The bigger variant, the Fire HD 10, has undergone an update this year that includes a new body design, improved performance, and a variety of additional configuration options. With no additional expense to the iPad, Amazon’s top 10in Fire OS tablet now performs faster. The 2021 Fire HD 10 is available in two versions: the normal version, which costs £150, and the “Plus” version, which we reviewed here and costs £180 and has a few extra bells and whistles.
Compared to the iPad’s squarer screen, the tablet’s 10.1-inch LCD touchscreen is a little bit brighter than its predecessor and made for watching movies. The new Fire HD 10 is 36g lighter than the one it replaces and employs the slimmed-down and rounded design language first used on the 8in Fire HD 8 last year, giving it a noticeably more contemporary appearance.

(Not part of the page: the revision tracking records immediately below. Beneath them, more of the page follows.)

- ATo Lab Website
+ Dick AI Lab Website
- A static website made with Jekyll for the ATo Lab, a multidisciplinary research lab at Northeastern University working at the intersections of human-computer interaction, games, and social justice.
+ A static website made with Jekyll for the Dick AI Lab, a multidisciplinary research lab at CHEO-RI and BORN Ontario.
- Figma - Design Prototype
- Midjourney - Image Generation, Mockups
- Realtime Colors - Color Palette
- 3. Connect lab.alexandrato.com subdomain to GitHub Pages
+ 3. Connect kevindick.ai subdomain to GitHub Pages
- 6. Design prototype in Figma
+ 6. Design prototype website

The Fire HD 10 Plus from Amazon is not objectionable. Although not exactly high praise, you are getting what you pay for in terms of aesthetics. The tablet’s soft-touch texture has a slightly rubbery feel, but it’s comfortable to handle for extended periods of time and feels similar to a generic case we might ordinarily put on a tablet at this price. It’s also more durable than we anticipated, showing little give or bend until we over twisted it. If you require a device that can withstand more abuse, Amazon offers a version of the Fire HD 10 series specifically for children.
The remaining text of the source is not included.